In the entries that follow, repeat exactly the lines from the one that has "2023-05-12 | fiscal_period: Q3 -> Q1" through the one that has "2022-05-12 | fiscal_period: Q1 -> Q3", but omit pictures.
++++ Records to process
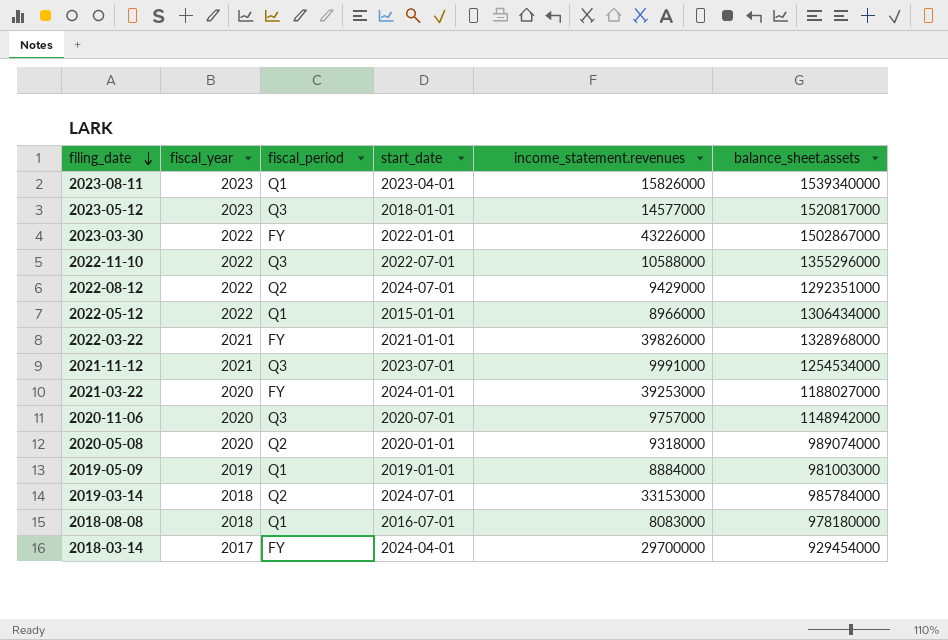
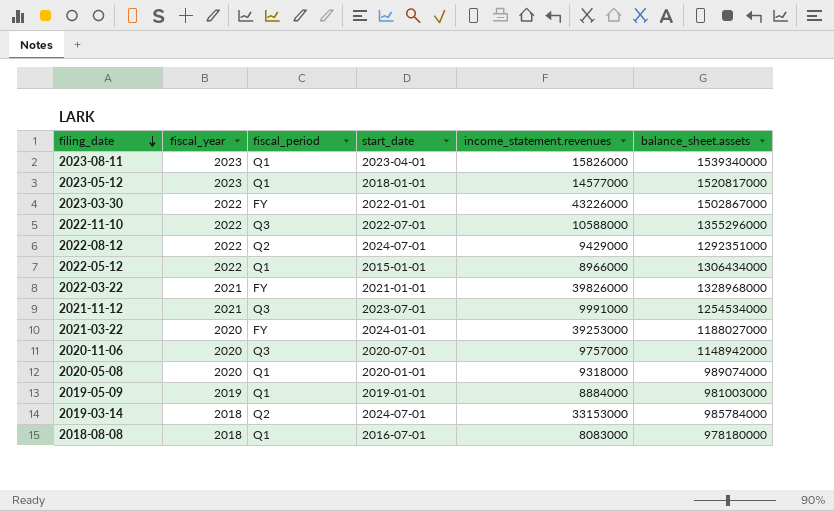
row 2018-03-14: 2017 | FY | 2024-04-01 | 29700000 | 929454000 -> none
2023-05-12 | fiscal_period: Q3 -> Q1
2020-05-08 | fiscal_period: Q2 -> Q1

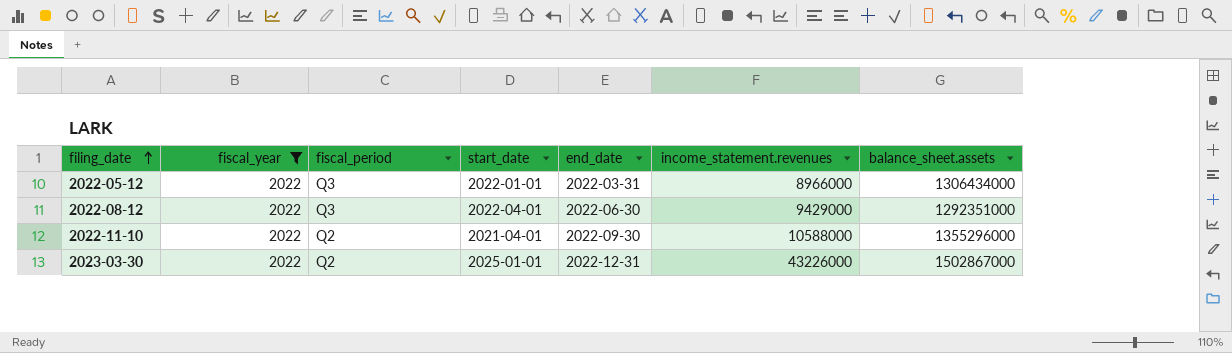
filter: none -> fiscal_year = 2022
row order: filing_date descending -> filing_date ascending
column end_date | position: none -> 5
2022-05-12 | fiscal_period: Q1 -> Q3
2022-05-12 | start_date: 2015-01-01 -> 2022-01-01
2022-08-12 | fiscal_period: Q2 -> Q3
2022-08-12 | start_date: 2024-07-01 -> 2022-04-01
2022-11-10 | fiscal_period: Q3 -> Q2
2022-11-10 | start_date: 2022-07-01 -> 2021-04-01
2023-03-30 | fiscal_period: FY -> Q2
2023-03-30 | start_date: 2022-01-01 -> 2025-01-01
++++++++
> [Expected answer]
2023-05-12 | fiscal_period: Q3 -> Q1
2020-05-08 | fiscal_period: Q2 -> Q1

filter: none -> fiscal_year = 2022
row order: filing_date descending -> filing_date ascending
column end_date | position: none -> 5
2022-05-12 | fiscal_period: Q1 -> Q3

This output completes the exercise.